• What you have to do: After locating the line with "newly created user.", set down that line and all the lines that follow it, unchanged, to the end of the records; omit the pictures.

[Detected change data]
++++++

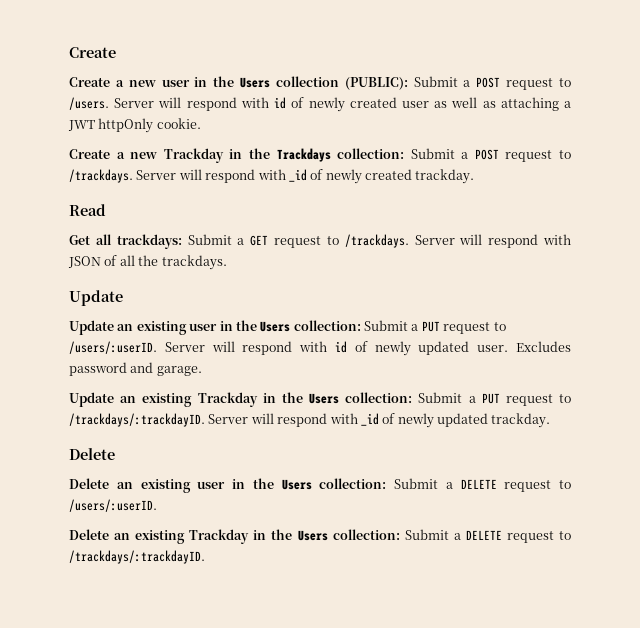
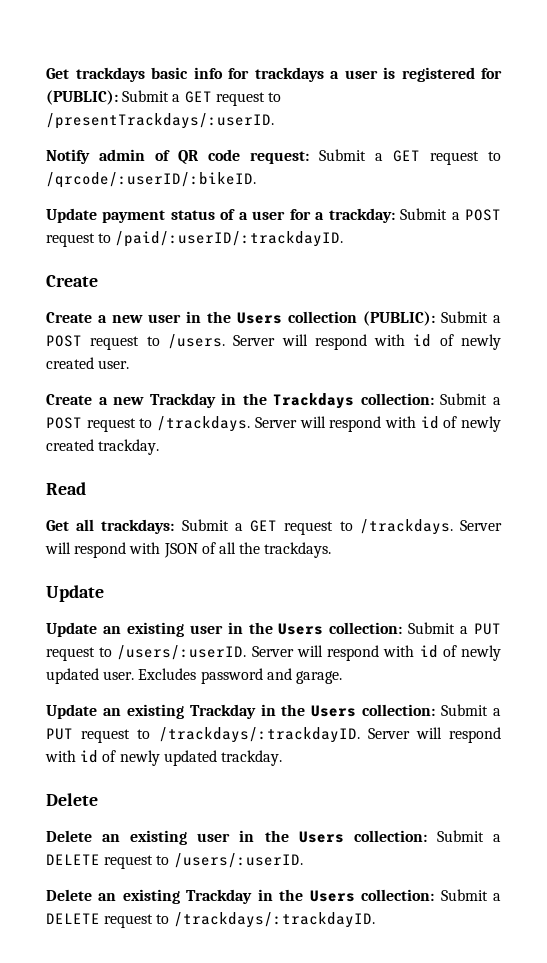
+ Get trackdays basic info for trackdays a user is registered for (PUBLIC): Submit a GET request to /presentTrackdays/:userID.
+ Notify admin of QR code request: Submit a GET request to /qrcode/:userID/:bikeID.
+ Update payment status of a user for a trackday: Submit a POST request to /paid/:userID/:trackdayID.
- Server will respond with id of newly created user as well as attaching a JWT httpOnly cookie.
+ Server will respond with id of newly created user.
- Server will respond with _id of newly created trackday.
+ Server will respond with id of newly created trackday.
- Server will respond with _id of newly updated trackday.
+ Server will respond with id of newly updated trackday.

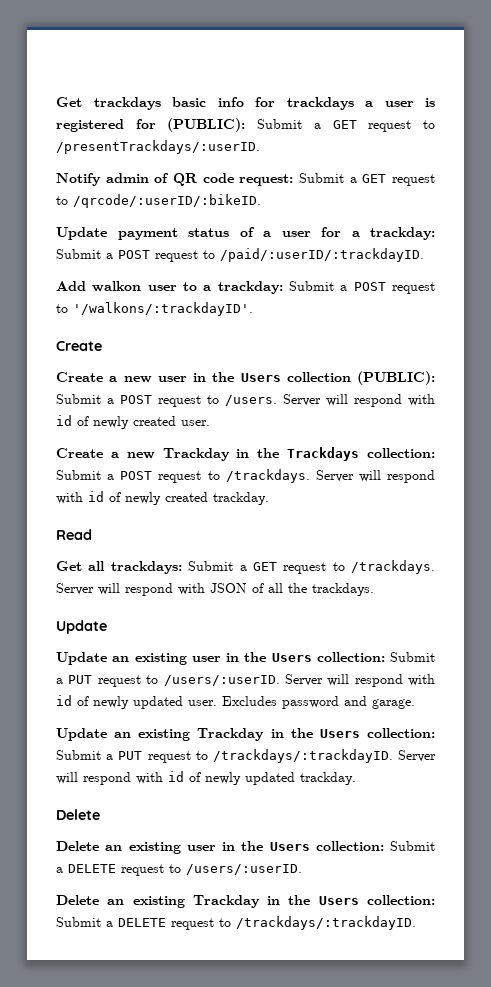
+ Add walkon user to a trackday: Submit a POST request to '/walkons/:trackdayID'.

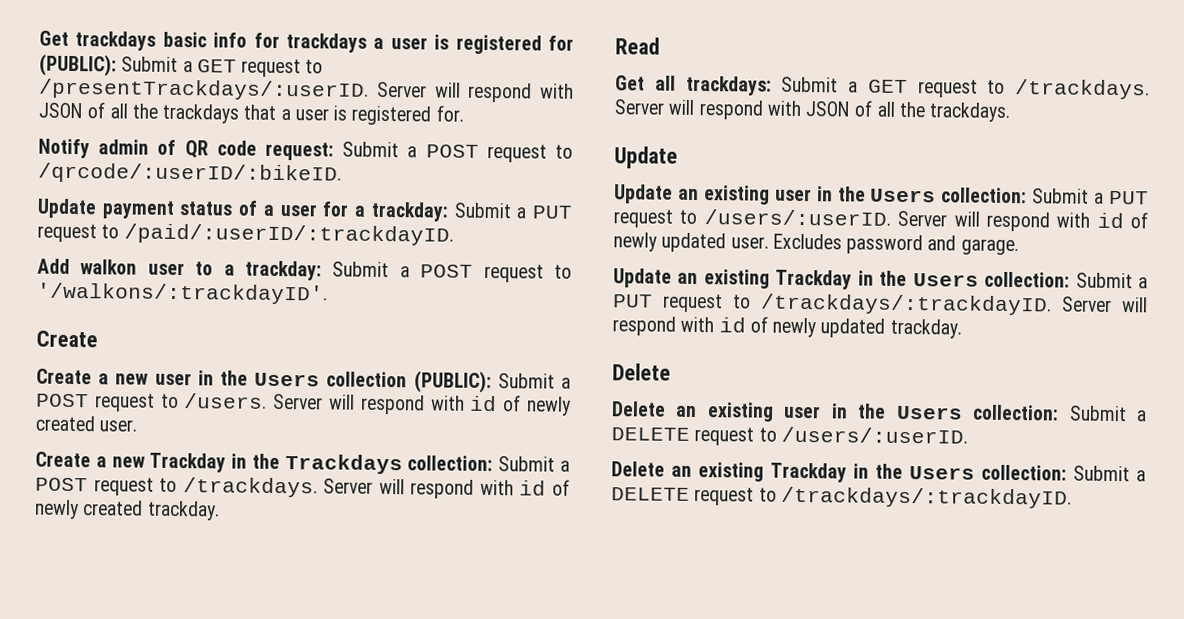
+ Server will respond with JSON of all the trackdays that a user is registered for.
- Notify admin of QR code request: Submit a GET request to /qrcode/:userID/:bikeID.
+ Notify admin of QR code request: Submit a POST request to /qrcode/:userID/:bikeID.
- Update payment status of a user for a trackday: Submit a POST request to /paid/:userID/:trackdayID.
+ Update payment status of a user for a trackday: Submit a PUT request to /paid/:userID/:trackdayID.

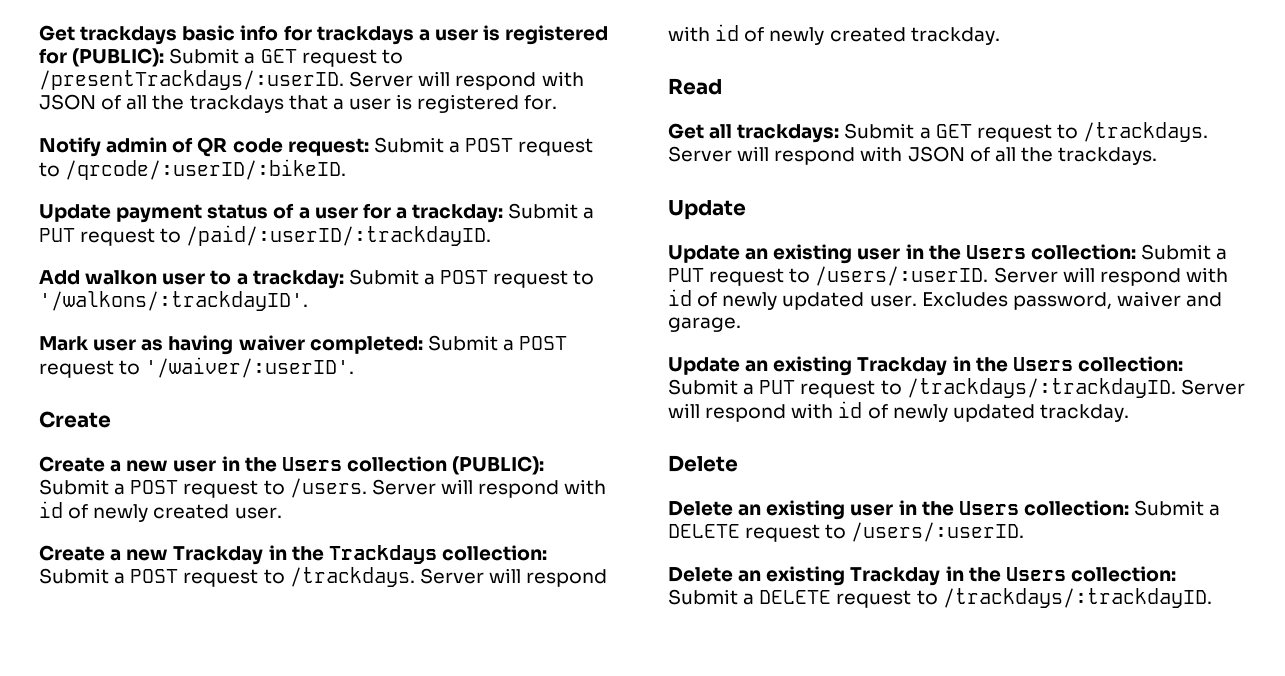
+ Mark user as having waiver completed: Submit a POST request to '/waiver/:userID'.
- Excludes password and garage.
+ Excludes password, waiver and garage.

++++++

• Exercise output:
+ Server will respond with id of newly created user.
- Server will respond with _id of newly created trackday.
+ Server will respond with id of newly created trackday.
- Server will respond with _id of newly updated trackday.
+ Server will respond with id of newly updated trackday.

+ Add walkon user to a trackday: Submit a POST request to '/walkons/:trackdayID'.

+ Server will respond with JSON of all the trackdays that a user is registered for.
- Notify admin of QR code request: Submit a GET request to /qrcode/:userID/:bikeID.
+ Notify admin of QR code request: Submit a POST request to /qrcode/:userID/:bikeID.
- Update payment status of a user for a trackday: Submit a POST request to /paid/:userID/:trackdayID.
+ Update payment status of a user for a trackday: Submit a PUT request to /paid/:userID/:trackdayID.

+ Mark user as having waiver completed: Submit a POST request to '/waiver/:userID'.
- Excludes password and garage.
+ Excludes password, waiver and garage.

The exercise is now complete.